Following communion, the church took an offering collection of tithes and food donations for the church’s food pantry.

“Normally we would have passed the communion plate around, but we didn’t do that for this service,” Searcy said. “Those who took up our offering were wearing gloves and masks and held the plate out.”

Members were told not to congregate and to leave immediately after the worship service concluded, Searcy said, adding that some services such as the 9 a.m. morning worship service had been canceled so that church staff would have time to sanitize the pews between each service.

Searcy said even if law enforcement officers had come and told him to completely shut the church doors to the public, he wouldn’t do so.

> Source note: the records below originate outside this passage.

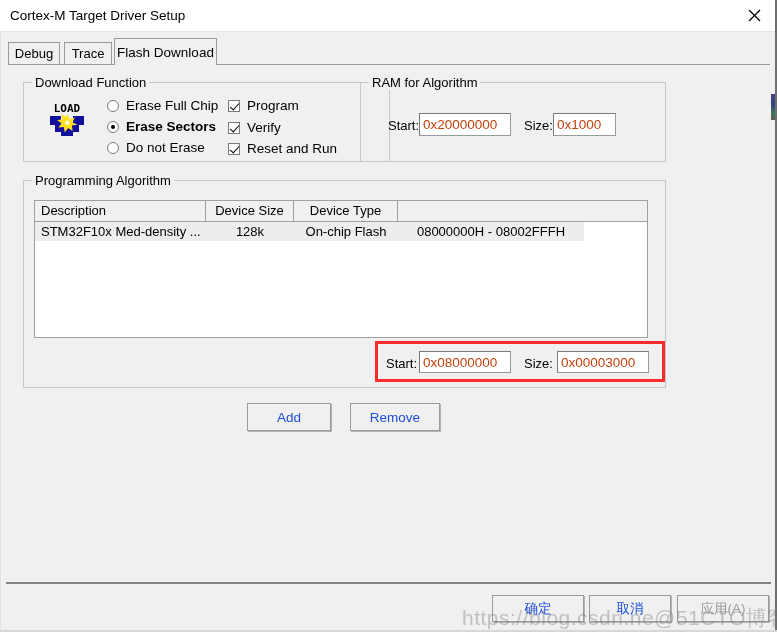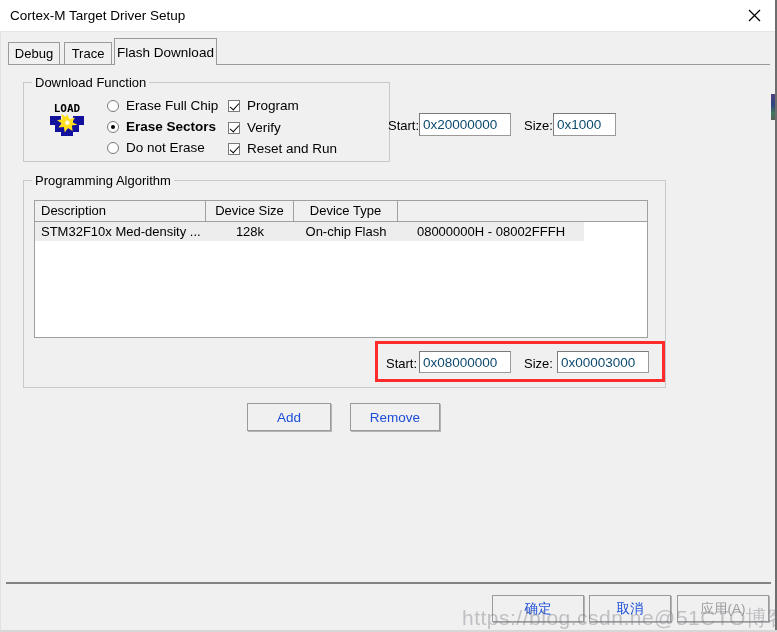--- a/index.html
+++ b/index.html
@@ -366,6 +366,9 @@
     <span>Reset and Run</span>
   </div>
 
+  <div class="group" style="left:360px; top:82px; width:306px; height:80px;">
+    <div class="group-title">RAM for Algorithm</div>
+  </div>
   <div class="field-label" style="left:388px; top:118px;">Start:</div>
   <input class="text-input" style="left: 419px; top: 113px; width: 92px; height: 23px;" value="0x20000000">
   <div class="field-label" style="left:524px; top:118px;">Size:</div>

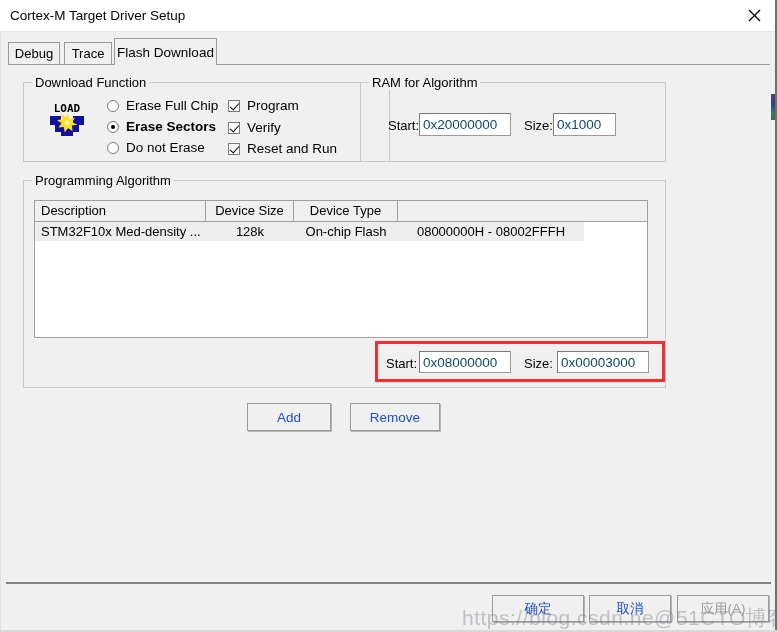--- a/index.html
+++ b/index.html
@@ -173,7 +173,7 @@
     box-sizing: border-box;
     font-family: "Liberation Sans", "DejaVu Sans", sans-serif;
     font-size: 13.5px;
-    color: #0c4a6e;
+    color: #c2410c;
     padding: 0 0 0 3px;
     line-height: 20px;
     outline: none;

“I have a right to my worship,” Searcy said. “No law enforcement has the right to tell me that I can’t congregate. … I know pastors in India that have been threatened before the coronavirus that if they preached in Jesus name they would be killed. Our pastors have told us don’t pray for him because he’s willing to die for Jesus. … If he’s willing to die for his beliefs in a country that had those restrictions before corona, then I’m willing to die and go to jail and be persecuted and be talked about.”

Patten said the Centers for Disease Control and Prevention recently said the 6-feet rule is not enough to protect people from the virus because it is now believed COVID-19 can be spread through airborne transmission at further distances.

“I would just tell you there is man’s law and there is God’s law,” Patten said. “Just be careful about the choices they are making and just try to help us for these couple of weeks not to endanger any more civilians in to getting it. … I’ve been doing what I’m supposed to do, staying at home and trying to be a good leader in that aspect and not lead people down the wrong path.”